BEGIN SOURCE RECORDS

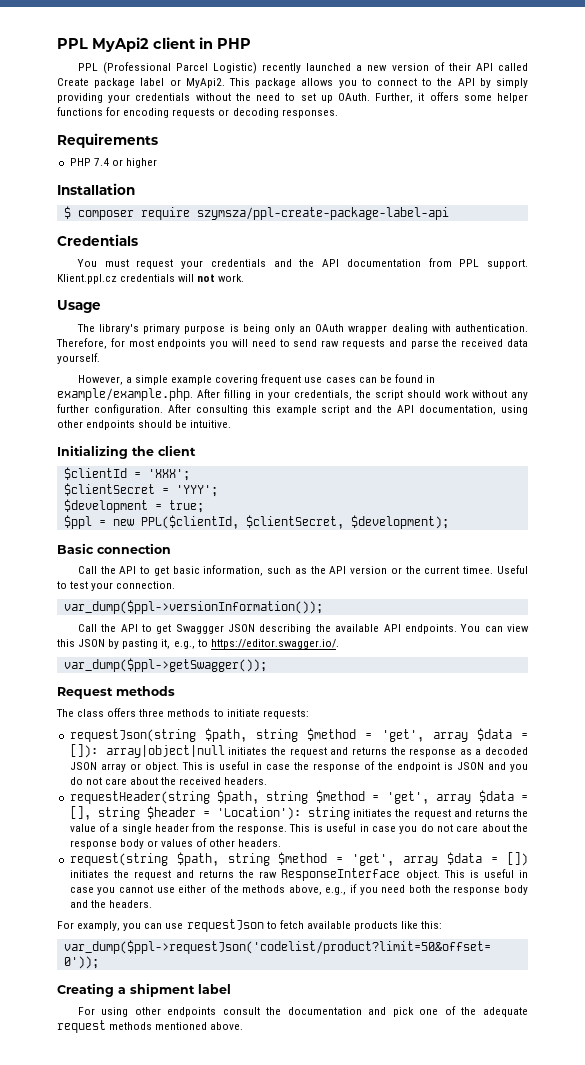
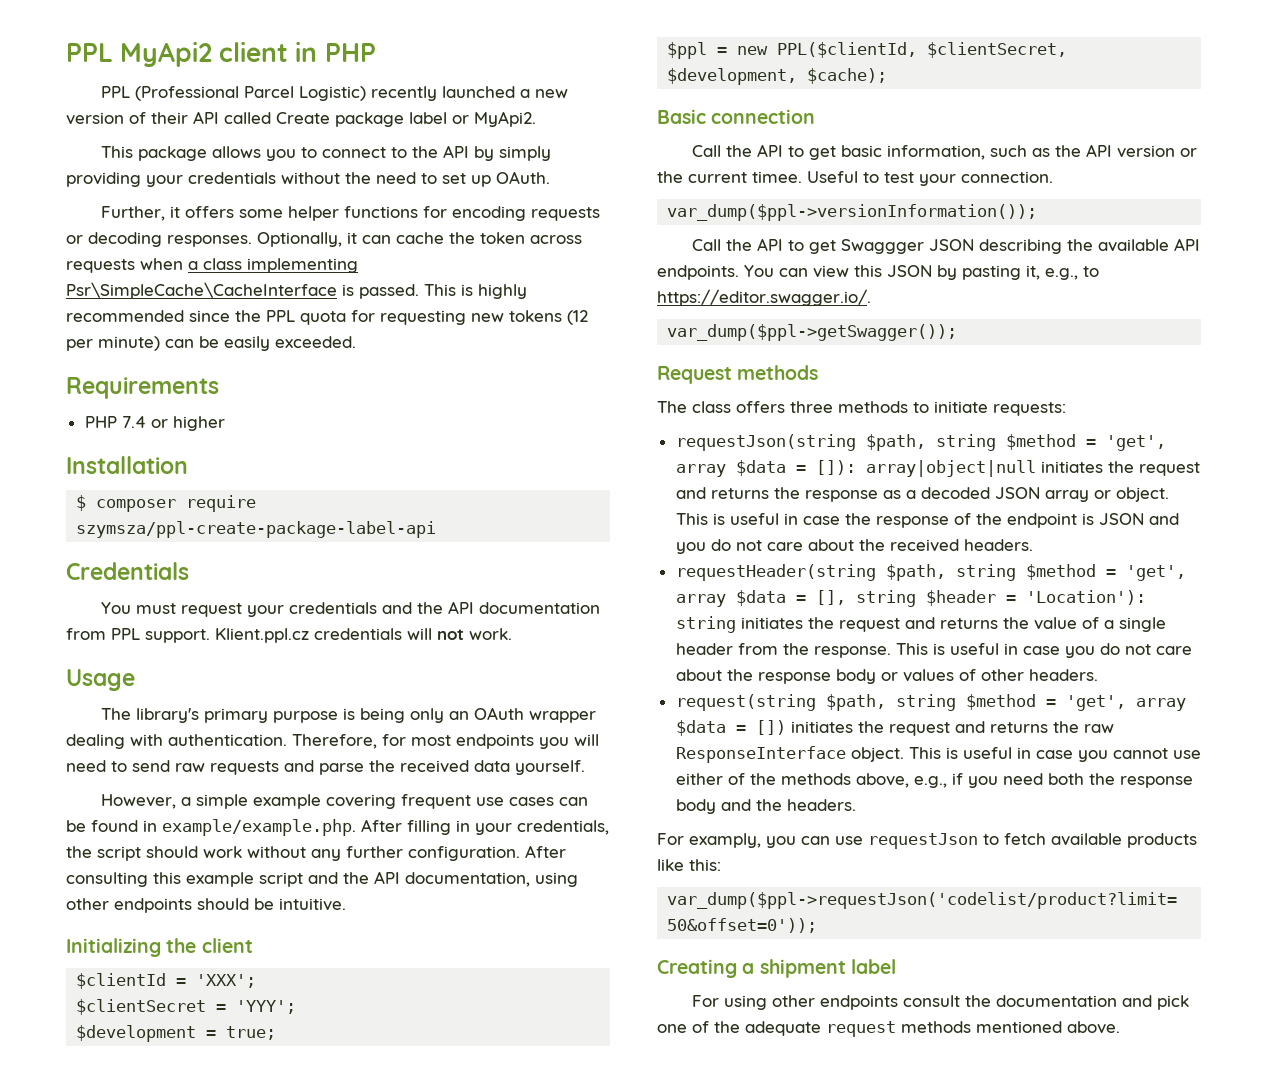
- PPL (Professional Parcel Logistic) recently launched a new version of their API called Create package label or MyApi2. This package allows you to connect to the API by simply providing your credentials without the need to set up OAuth. Further, it offers some helper functions for encoding requests or decoding responses.
+ PPL (Professional Parcel Logistic) recently launched a new version of their API called Create package label or MyApi2.
+ This package allows you to connect to the API by simply providing your credentials without the need to set up OAuth.
+ Further, it offers some helper functions for encoding requests or decoding responses. Optionally, it can cache the token across requests when a class implementing Psr\SimpleCache\CacheInterface is passed. This is highly recommended since the PPL quota for requesting new tokens (12 per minute) can be easily exceeded.
- $ppl = new PPL($clientId, $clientSecret, $development);
+ $ppl = new PPL($clientId, $clientSecret, $development, $cache);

END SOURCE RECORDS

WHAT IS EXPECTED: Your answer must be the lines from the one containing "- $ppl = new" through the last line of the entries, copied exactly, with no other lines.

RESPONSE AREA:
- $ppl = new PPL($clientId, $clientSecret, $development);
+ $ppl = new PPL($clientId, $clientSecret, $development, $cache);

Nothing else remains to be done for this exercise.